It’s important that you know what products and services are right for your hip, on-the-go lifestyle. Did you know there are still several hours in your day when nobody is attempting to sell you anything? It’s criminal, and we shouldn’t stand for it. Thankfully, Google and YouTube are both starting new ventures to ensure your least productive moments are still great for the economy. VentureBeat is reporting (via ShackNews) that Google is going forward with a public beta of AdSense for Games, a dynamically-generated system that will allow advertisers to place their material in flash games. When you’re done gaming, though, and have moved on to watching some high-quality video entertainment on YouTube, don’t fret — YouTube has announced a plan to start experimenting with some new advertisement programs as well. According to a report on Reuters, soon YouTube will be working with third-party retailers to sell things like movies, music, and games. So, naturally, once you see an ad for games, your short attention span (honed by hours upon hours of 10-second YouTube clips) will drive you back to play more flash games, wherein you will see more ads. It’s a beautiful, perfect circle of commerce.
The AdSense for Games website goes into some detail about how the new ads will work. Google has promised marketers that their ads can be included “before, within, between, or after game play.” We’ve already seen ideas like this at work; roughly one out of every three flash games you can play these days will feature an ad while it’s loading. AdSense, however, sounds like it offers far more opportunity for ad appearances. Furthermore, according to the VentureBeat report, it sounds like the ads will be very easy for developers to integrate, allowing for good game design to dictate the proper moments for ads to show up. VentureBeat writes, in a conversation with a Google representative, that “developers of games can use Flash software development kits to designate the points in a game that make an ‘ad request.’”
This sounds very familiar. Kongregate offers something similar in its downloadable API, to allow developers to designate in-game moments that are suitable for achievements or high scores. The site encourages game designers to send out data points, signalling that a player has completed the game or defeated a certain number of enemies, at which point the host site knows to update the player’s profile and trigger the “achievement” event. It would be a fairly simple matter to change or add such data points to things like “Insert Pre-Game ad,” or “Insert Interstitial Ad” at an appropriate moment, say, after a level has been cleared, or between game rounds.
If I were a programmer, I’d probably be a jerk about it, and make you watch a video for health care every time an enemy hit you. The enticing part is, though, that such ideas can be made possible with a developer-controlled system like AdSense. Google promises that publishers can pick and choose their advertisers to ensure the ads stay relevant, and with the ability to place them at appropriate times, hopefully we’ll soon see games from crafty creators who know how not to annoy their players.
Google already has quite a few developers on board, including big names like Konami, who have announced that they will be using AdSense in upcoming flash versions of Track and Field, Dance Dance Revolution, and Frogger. It certainly lends some weight to the program, but I’m honestly more curious about the inclusion of Armor Games in Google’s participant roster. Armor Games is an extremely prolific producer of Flash game content, and there’s an extremely good chance you’ve played one or more of their titles. If you’ve ever ground achievements on Kongregate, you know what this might mean to the number of ads you see.
YouTube, on the other hand, has not yet decided how they will be implementing ads into their content. According to the Reuters report, YouTube will be partnering with Amazon and iTunes; a viewer who watches a music video, for example, will be provided with a link where they can buy the song via either retailer. Users who subsequently buy the song will see some of their money shared with YouTube, which may lead to a significant boost in revenue for the video site — which was bought by Google in 2006 for $1.6 billion.
As part and parcel of the deal, YouTube will also be sending viewers to Amazon to buy video games. The Reuters report calls out Spore as a specific example, but doesn’t say more than that. We assume viewers would be given a chance to buy Spore during related content, of course — video of users’ Spore creations, space travel, evangelical sermons about creationism, that sort of thing. Finally, a way to make all that Sporn into a vital part of our economy.

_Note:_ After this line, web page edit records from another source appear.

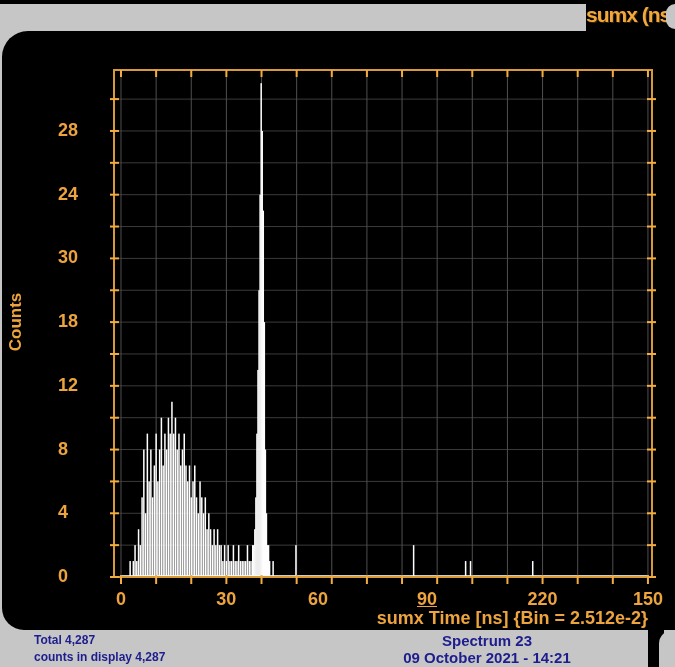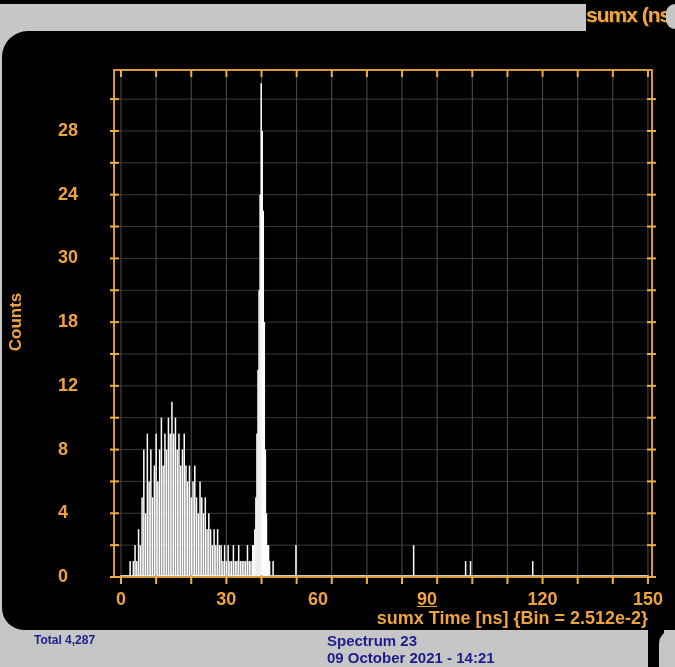"120" div.x-tick-label { text: 120 -> 220 }
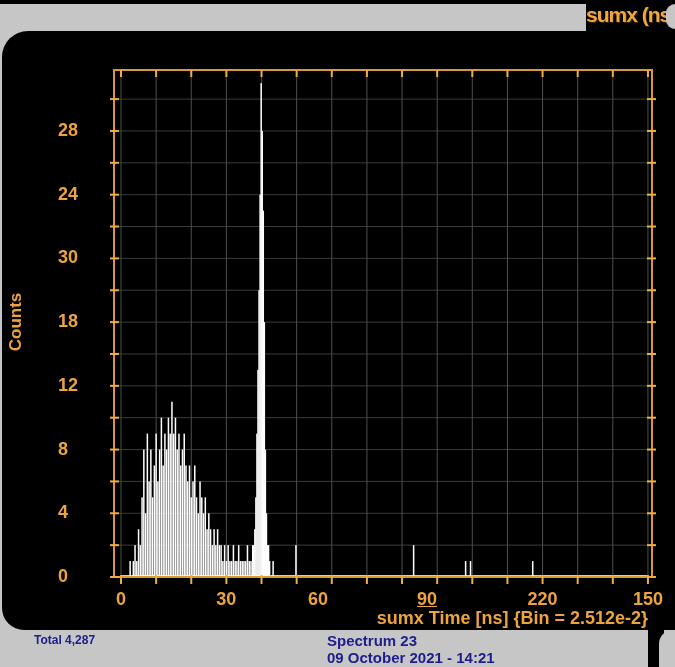"Spectrum 23" #footer-right { text-align: left -> center }
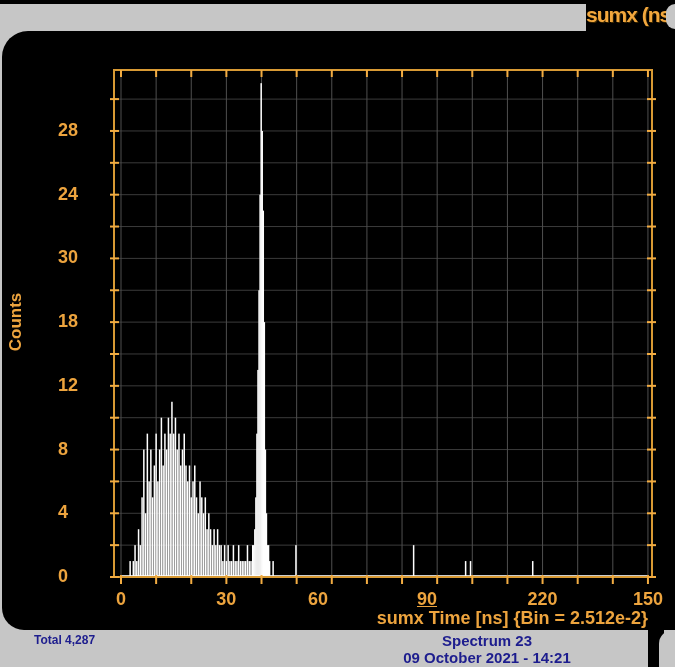"counts in display 4,287" div { html: none -> <div>counts in display 4,287</div> }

YouTube hasn’t decided yet, however, just how the ads will be shown. According to Reuters, YouTube is experimenting with ads that run on top of the video — scrolling text, for example, that would appear at the bottom of your video as it played. I hope you weren’t watching a video about text at the bottom of your screen. YouTube is also considering pre-video ads, like the kind already featured on sites like GameTrailers and GameVideos, but they’re hesitant — nobody wants to sit through a 15-second ad to watch a 3-second clip, after all.